Я знал, что ему больно. Мне тоже было больно. Тон наших голосов выдавал боль наших сердец. Но мы с отцом всегда любили музыку. Это был железобетонный мост, не подвластный никаким пожарам. Я исполнил вступление и тихо запел «Явись, источник всех благословений…», а он присоединился ко мне. Я продержался пару куплетов, наконец задохнувшись на «Заверши мои странствия…». Когда я добрался до «Возьми и скрепи их…», то перестал петь.
В тот вечер я усвоил ценность старинного гимна и понял, как нечто «безнадежно устаревшее» может сказать именно то, что мое сердце хотело бы услышать, но не знало, как об этом попросить.
Я вытер лицо тыльной стороной ладони, потом достал из кармана пустую фляжку и положил ее на пианино. Мы оба посмотрели на нее.
Тон отцовского голоса был мягким, как и тихие ноты, которые он извлекал из гитары.
— А… еще и это.
— Папа? — Я протянул руки ладонями вверх. Звукозапись и выпивка теперь стали для меня чем-то незначительным. Мы уже разобрались с этим. Но моя вера была поколеблена. — Как я смогу поднять грязные руки?
— Я задал твоей матери такой же вопрос в то пасхальное утро, когда солнце буравило мне глаза. И я скажу тебе то же самое, что она сказала мне.

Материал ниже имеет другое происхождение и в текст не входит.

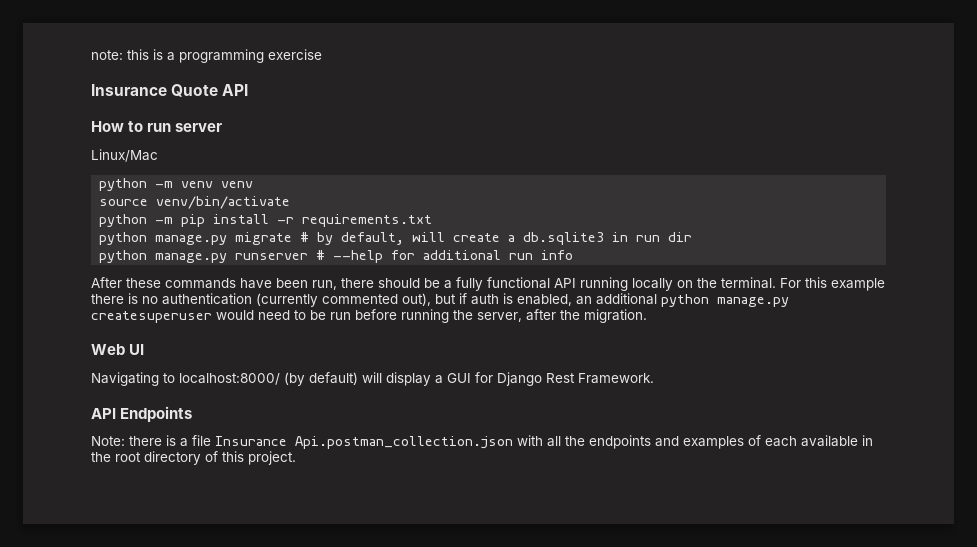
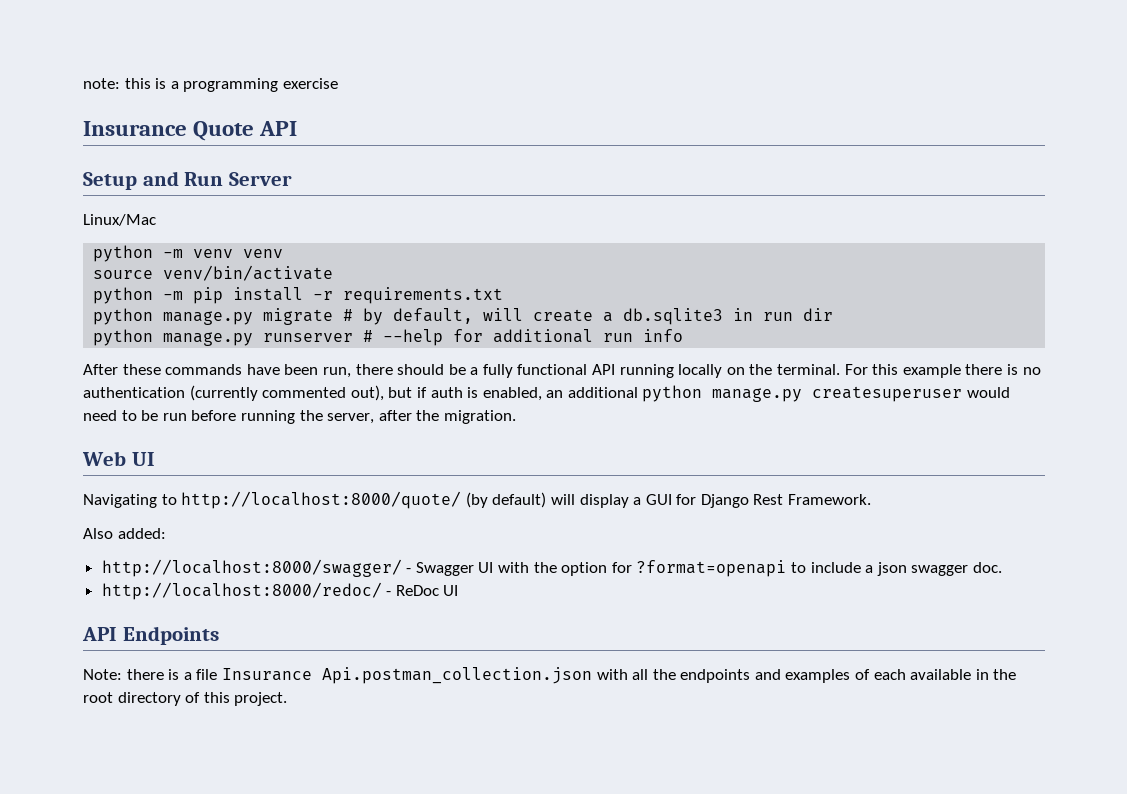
[91,121,223,132] How to run server -> [83,171,292,190] Setup and Run Server
[179,373,280,385] localhost:8000/ -> [181,491,462,509] http://localhost:8000/quote/
(654, 378) none -> [83,528,166,539] [101,559,1002,577] [101,582,459,600] // Also added: // http://localhost:8000/swagger/ - Swagger UI with the option for ?format=openapi to include a json swagger doc. // http://localhost:8000/redoc/ - ReDoc UI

Он поставил Джимми в сторонку, встал, вытянул руки вверх так высоко, как только мог, и произнес:
— Обе сразу!
Несколько часов спустя, когда первые лучи восходящего солнца показались над горными вершинами, я все еще играл. Когда слова «воспетый языками горнего пламени» в который раз сорвались с моих губ, я наконец услышал, о чем я пою. О языках пламени. Слова рисовали картину, и картина заставила меня задуматься. Если кто-то написал это, значит, он об этом думал. Видел перед своим мысленным взором.